Alerte sanitaire : la Guinée renforce sa vigilance après la réapparition de la grippe aviaire en Côte d’Ivoire et au Sénégal

CONAKRY – Le ministère de l’Élevage a lancé ce jeudi 4 juin 2026 une alerte à l’endroit des aviculteurs, commerçants de volailles et des populations guinéennes, suite à la réapparition de foyers de grippe aviaire hautement pathogène de souche H5N1 en Côte d’Ivoire et au Sénégal.

Le département dirigé par Félix Lamah précise avoir été officiellement informé par les autorités vétérinaires des deux pays voisins de la résurgence de cette maladie virale. “Les nouveaux foyers ont été enregistrés entre avril et mai 2026 dans la localité de Koun-Fao, au centre-est de la Côte d’Ivoire, ainsi qu’à Grand Yoff, au Sénégal”, explique le ministre.

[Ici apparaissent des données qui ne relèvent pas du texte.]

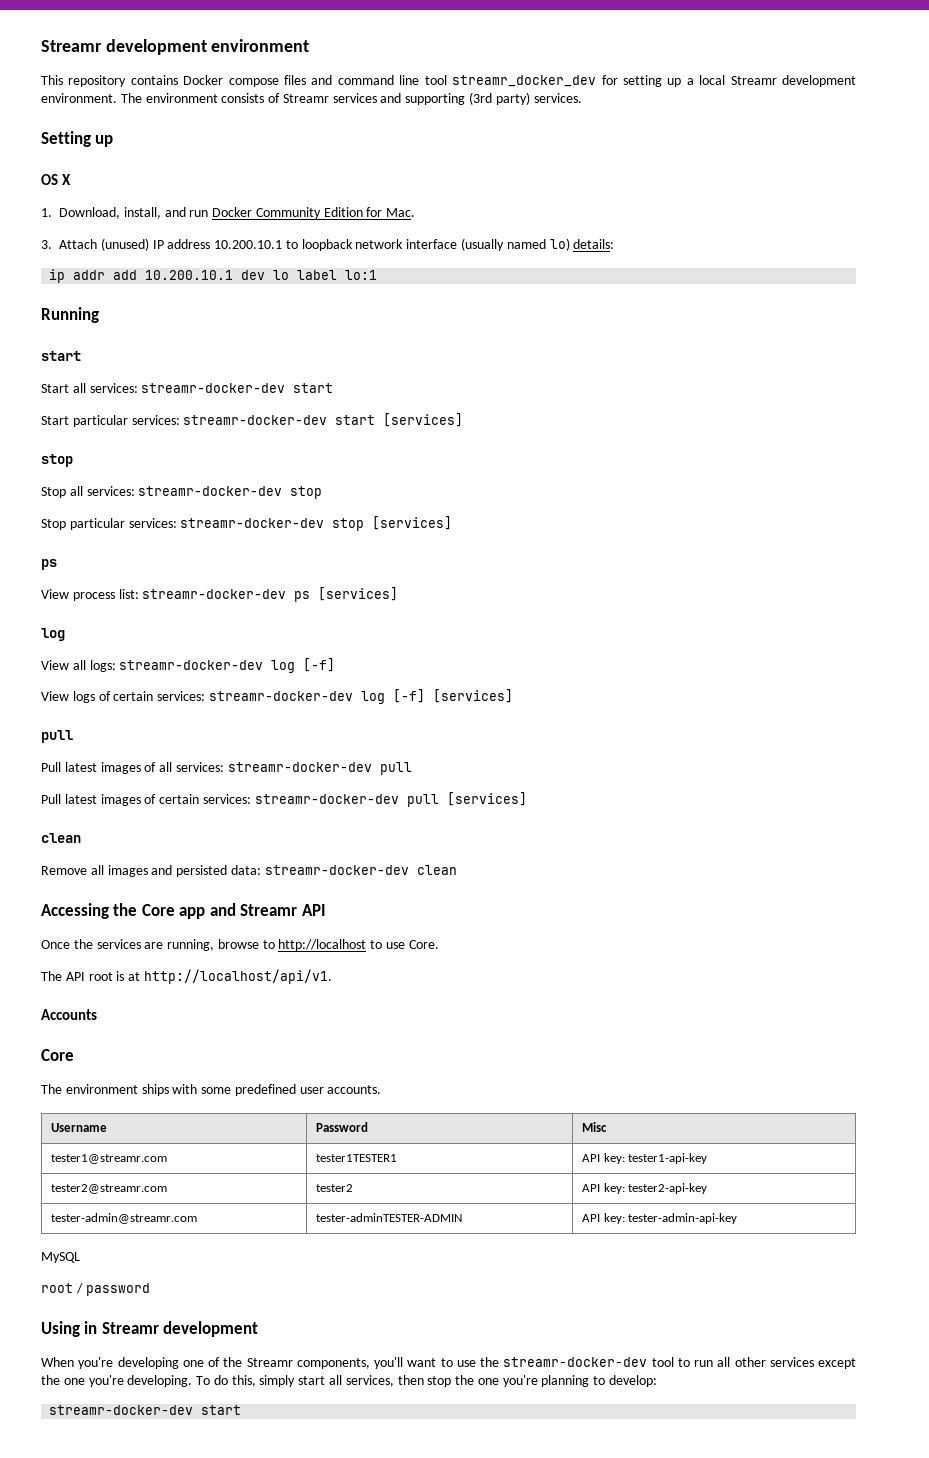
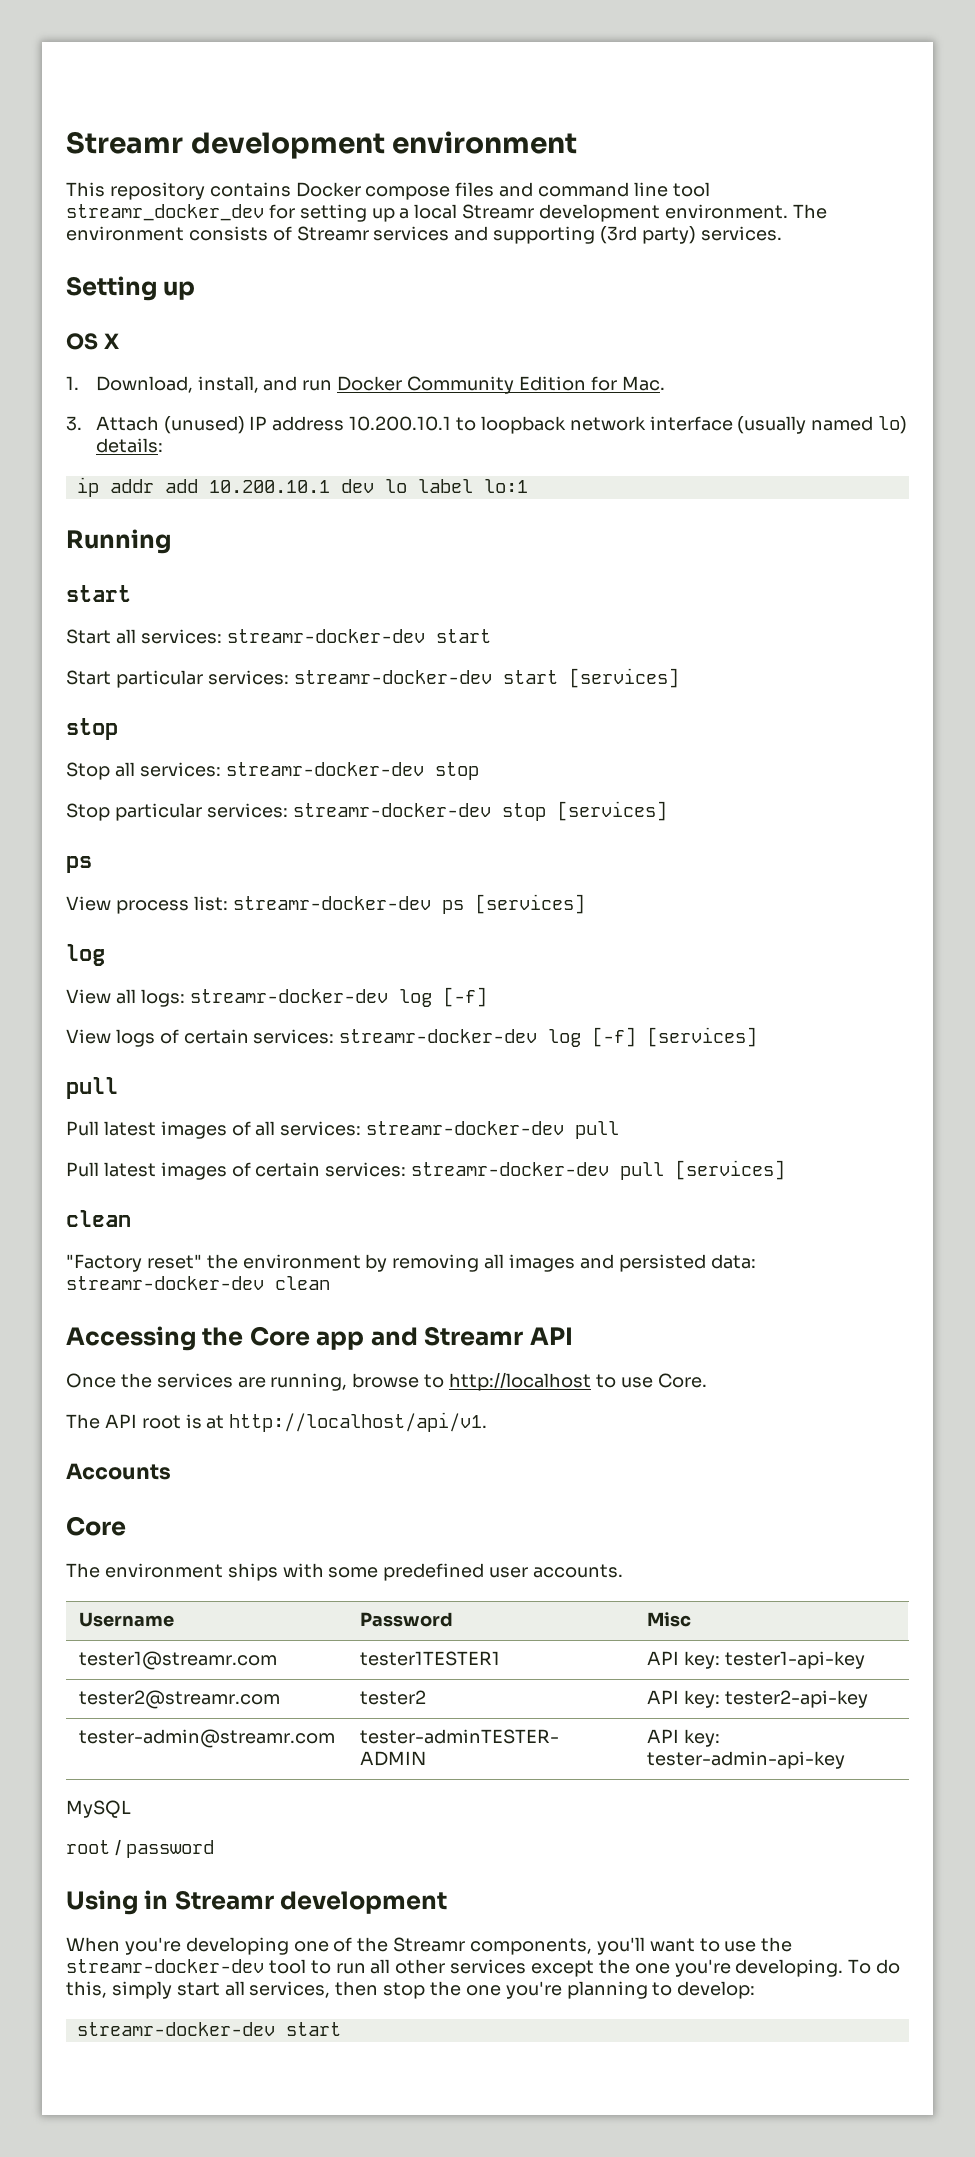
[41,866,87,875] Remove -> [66,1254,480,1272] "Factory reset" the environment by removing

Félix LAMAH rappelle que la grippe aviaire est une maladie extrêmement contagieuse qui touche principalement les volailles domestiques et les oiseaux sauvages. “Elle peut provoquer d’importantes pertes économiques et constitue une menace sérieuse pour la filière avicole ainsi que pour la sécurité alimentaire”, ajoute-t-il.

Face à ce risque, les autorités guinéennes appellent à une vigilance accrue et invitent l’ensemble des acteurs du secteur avicole à respecter rigoureusement les mesures de prévention.

Parmi les recommandations formulées figurent notamment l’évitement de tout contact avec des volailles malades ou mortes, le signalement immédiat de toute mortalité inhabituelle de volailles ou d’oiseaux sauvages aux services vétérinaires, ainsi que le renforcement des mesures d’hygiène et de biosécurité dans les fermes avicoles et les marchés à volailles.

Le ministère demande également de limiter les mouvements non contrôlés de volailles et de produits avicoles, d’empêcher toute introduction clandestine de volailles en provenance de la Côte d’Ivoire et du Sénégal, et de veiller à une bonne cuisson des produits avicoles avant leur consommation.

Le chef du département de l’Élevage se veut toutefois rassurant. Il indique que les services vétérinaires nationaux ont déjà pris des dispositions pour renforcer la surveillance épidémiologique aux frontières, dans les marchés et dans les zones d’élevage situées à proximité des frontières avec les deux pays concernés.

« La protection du cheptel avicole national est une responsabilité collective », souligne le Félix LAMAH, appelant les éleveurs et les populations à une collaboration étroite afin de prévenir toute introduction de la maladie sur le territoire guinéen.